DATA TO PROCESS Start Marker
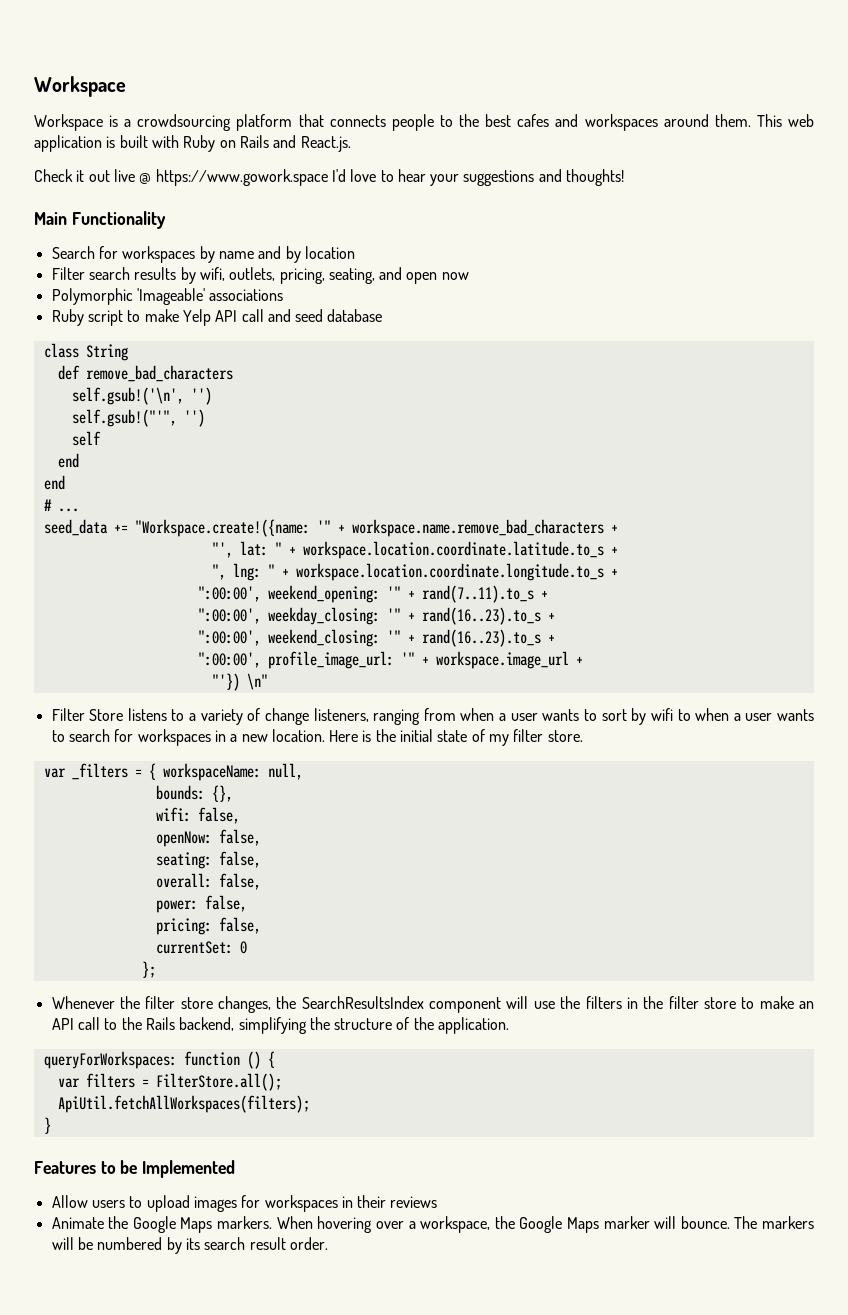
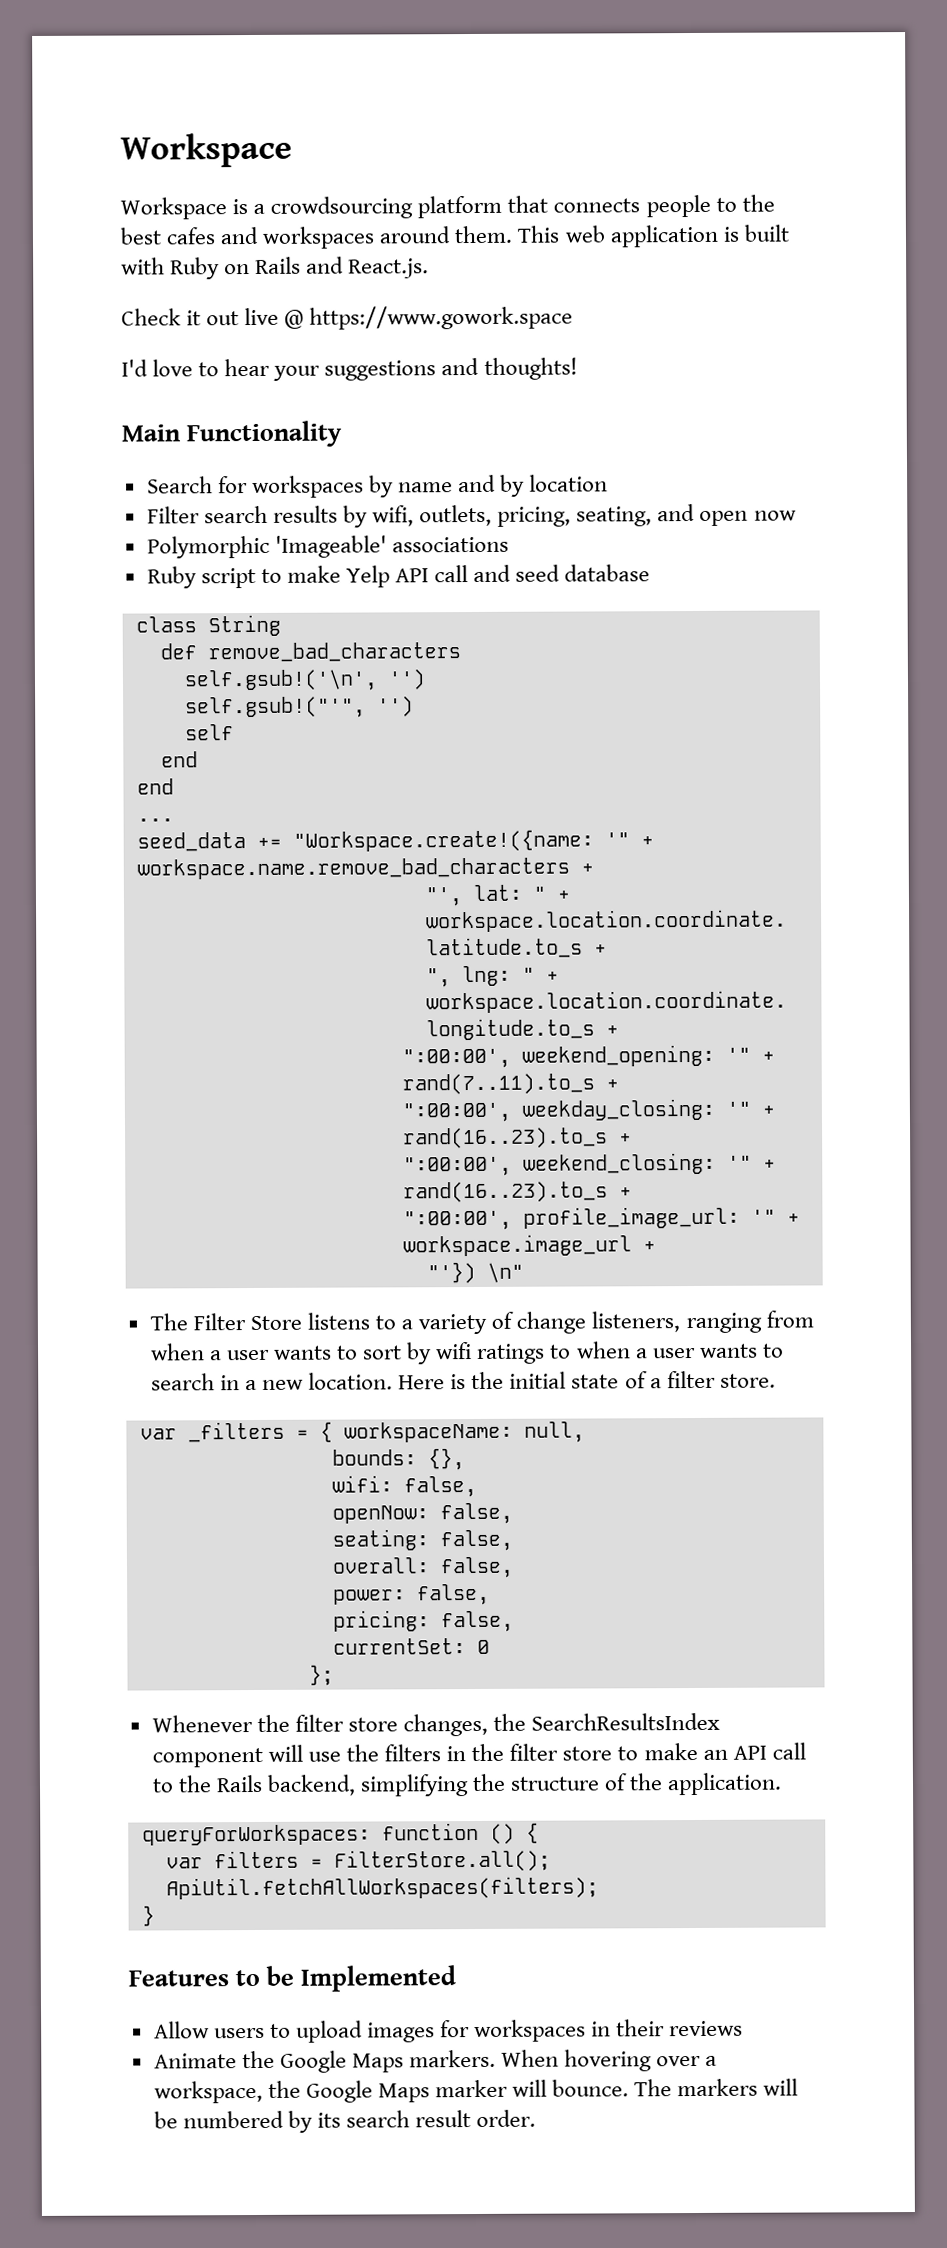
(328, 177) none -> (574, 317) //
[43,499,52,511] # -> (174, 786) none
(268, 681) none -> [149,1313,188,1331] The
(673, 714) none -> [476,1343,546,1364] ratings
[114,729,211,746] for workspaces -> (215, 1382) none
[489,734,510,746] my -> [649,1378,662,1389] a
DATA TO PROCESS End Marker
EXERCISE: Copy exactly the lines from the one containing "[114,729,211,746] for workspaces" through the last line of the records, both included, and nothing else.

ANSWER FOR THIS EXERCISE:
[114,729,211,746] for workspaces -> (215, 1382) none
[489,734,510,746] my -> [649,1378,662,1389] a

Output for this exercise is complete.